O município de São Sebastião, localizado no Litoral Norte de São Paulo, que enfrentou severas consequências após chuvas intensas durante o Carnaval de 2023, registra 1.000 pontos de potencial deslizamento de terra. Essa informação foi obtida a partir de um inventário realizado por pesquisadores dos Institutos de Astronomia, Geofísica e Ciências Atmosféricas (IAG) e de Geociências (IGc) da USP, utilizando imagens aéreas coletadas logo após o episódio de chuvas. Em continuidade à pesquisa, os cientistas estão agora analisando imagens em alta resolução capturadas com a técnica LiDAR, além de realizar uma combinação com outras variáveis para criar um método que permita identificar, com maior exatidão, o risco de novos deslizamentos. O LiDAR é uma tecnologia de sensoriamento remoto que utiliza laser pulsado para medir distâncias, gerando dados com elevada precisão.
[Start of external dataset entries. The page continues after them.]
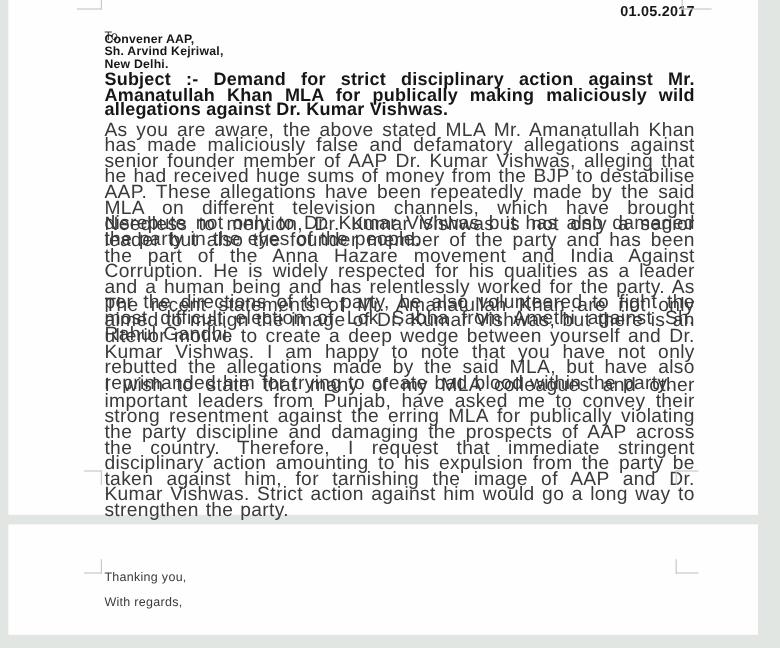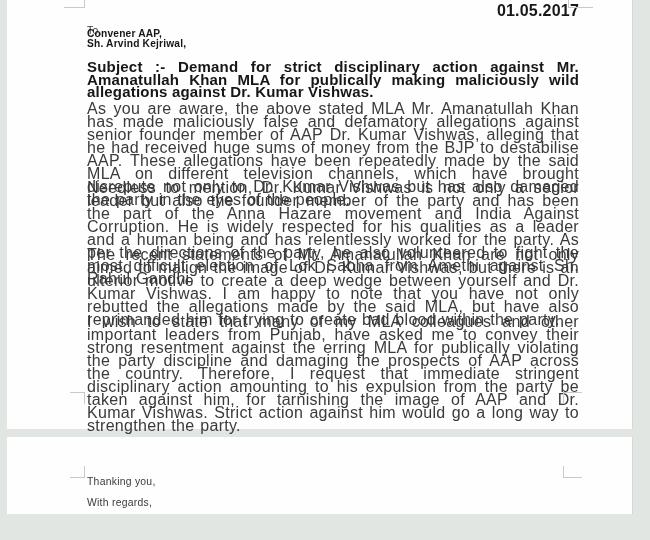--- a/index.html
+++ b/index.html
@@ -12,35 +12,35 @@
     font-family: "Liberation Sans", "DejaVu Sans", sans-serif;
   }
   .page {
     position: absolute;
     left: 7px;
     width: 625px;
     background: #fefefe;
     border-right: 1px solid #d3d8d4;
   }
   #page-1 { top: 0; height: 429px; }
-  #page-2 { top: 437px; height: 77px; }
+  #page-2 { top: 437px; height: 92px; }
 
   
   .content {
     position: absolute;
     left: 80px;
     width: 492px;
     color: #3a3a3a;
     filter: blur(0.25px);
   }
   .abs { position: absolute; left: 0; right: 0; }
 
   .date-line {
     text-align: right;
-    font-size: 16px;
+    font-size: 12px;
     font-weight: bold;
     color: #181818;
     letter-spacing: 0.2px;
   }
   .plain {
     font-size: 10.4px;
     line-height: 13px;
     letter-spacing: 0.25px;
   }
   .bold-block {
@@ -95,20 +95,21 @@
   <div class="page" id="page-1">
     <div class="content" style="top:0; height:429px;">
 
       <div class="abs date-line" style="top:2px;">01.05.2017</div>
 
       <div class="abs plain" style="top:24px;">To,</div>
 
       <div class="abs bold-block" style="top:29px;">
         <div>Convener AAP,</div>
         <div>Sh. Arvind Kejriwal,</div>
+        <div>New Delhi.</div>
       </div>
 
       <div class="abs subject" style="top:61px;">Subject :- Demand for strict disciplinary action against Mr. Amanatullah Khan MLA for publically making maliciously wild allegations against Dr. Kumar Vishwas.</div>
 
 
       <div class="abs para" style="top:102px;">As you are aware, the above stated MLA Mr. Amanatullah Khan has made maliciously false and defamatory allegations against senior founder member of AAP Dr. Kumar Vishwas, alleging that he had received huge sums of money from the BJP to destabilise AAP. These allegations have been repeatedly made by the said MLA on different television channels, which have brought disrepute not only to Dr. Kumar Vishwas but has also damaged the party in the eyes of the people.</div>
 
       <div class="abs para" style="top:181px;">Needless to mention, Dr. Kumar Vishwas is not only a senior leader but also the founder member of the party and has been the part of the Anna Hazare movement and India Against Corruption. He is widely respected for his qualities as a leader and a human being and has relentlessly worked for the party. As per the directions of the party, he also volunteered to fight the most difficult election of Lok Sabha from Amethi against Sh. Rahul Gandhi.</div>
 
       <div class="abs para" style="top:248px;">The recent statements of Mr. Amanatullah Khan are not only aimed to malign the image of Dr. Kumar Vishwas, but there is an ulterior motive to create a deep wedge between yourself and Dr. Kumar Vishwas. I am happy to note that you have not only rebutted the allegations made by the said MLA, but have also reprimanded him for trying to create bad blood within the party.</div>

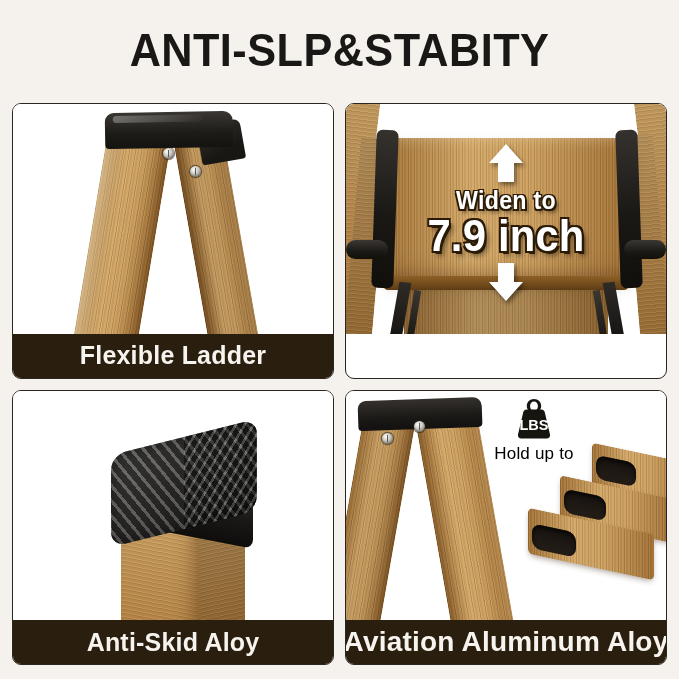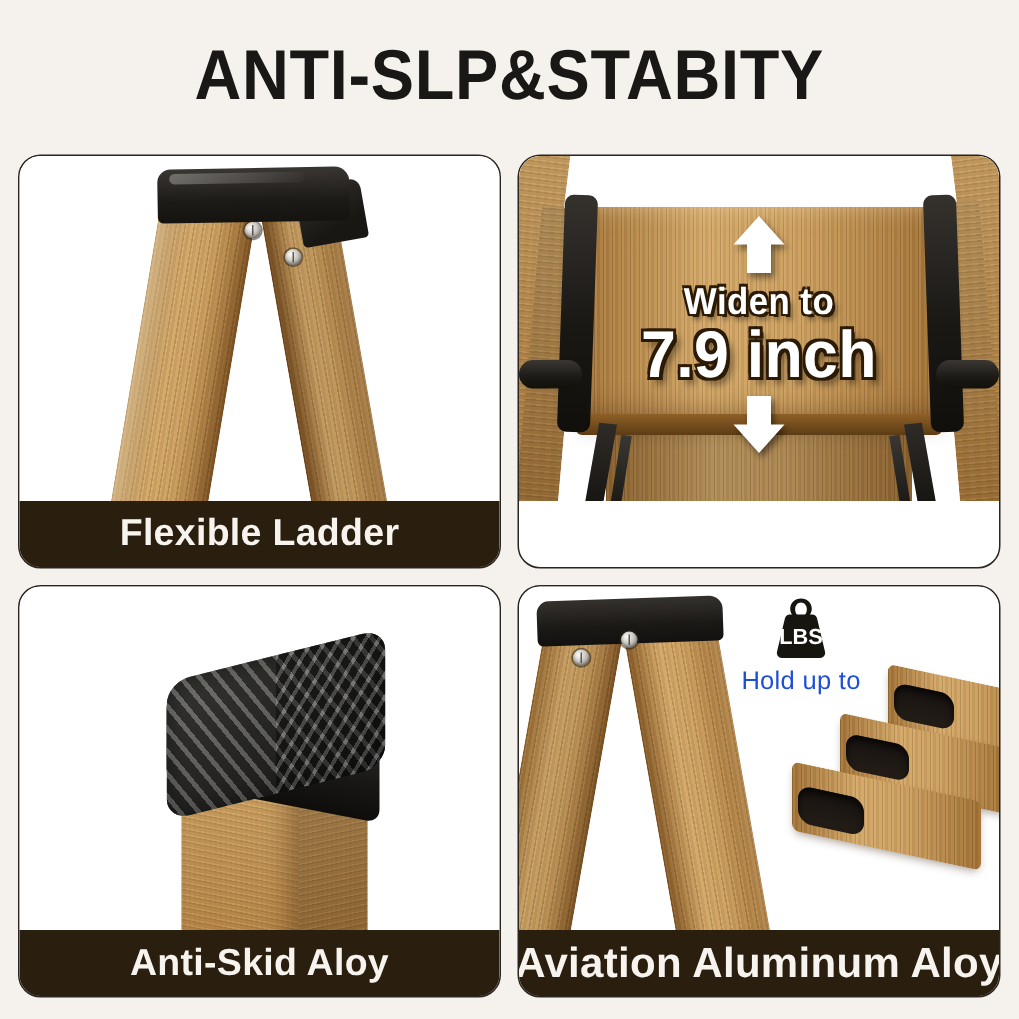--- a/index.html
+++ b/index.html
@@ -47,21 +47,21 @@
     height: 562px;
     display: grid;
     grid-template-columns: 1fr 1fr;
     grid-template-rows: 1fr 1fr;
     gap: 11px 11px;
   }
   .card {
     position: relative;
     background: #ffffff;
     border: 1.4px solid #2a2520;
-    border-radius: 15px;
+    border-radius: 9px;
     overflow: hidden;
     box-sizing: border-box;
   }
   .card-media {
     position: absolute;
     inset: 0 0 44px 0;
     overflow: hidden;
     background: #ffffff;
   }
   .card-label {
@@ -390,21 +390,21 @@
     left: 128px; top: 6px;
     width: 120px;
     text-align: center;
     z-index: 7;
   }
   .lbs-icon { margin: 0 auto 3px auto; display:block; }
   .lbs-text {
     font-family: "Liberation Sans Narrow", "Liberation Sans", sans-serif;
     font-size: 17px;
     font-weight: normal;
-    color: #1d4ed8;
+    color: #000000;
     line-height: 1.15;
     letter-spacing: 0.2px;
   }
 </style>
 </head>
 <body>
 
 <div class="poster">
 
   <div class="title">ANTI-SLP&amp;STABITY</div>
O professor Carlos Henrique Grohmann, coordenador do projeto no IAG, explica que “na análise de suscetibilidade, é aplicado o conhecimento previamente disponível sobre as áreas que sofreram escorregamentos, juntamente com dados como relevo e geologia, e, a partir disso, extrapolamos para outras regiões. Atualmente, dispomos de modelos digitais de elevação com uma resolução espacial de 30 metros. O uso do LiDAR nos proporciona um avanço significativo, com modelos de elevação de alta resolução, chegando a até 1 metro de precisão.”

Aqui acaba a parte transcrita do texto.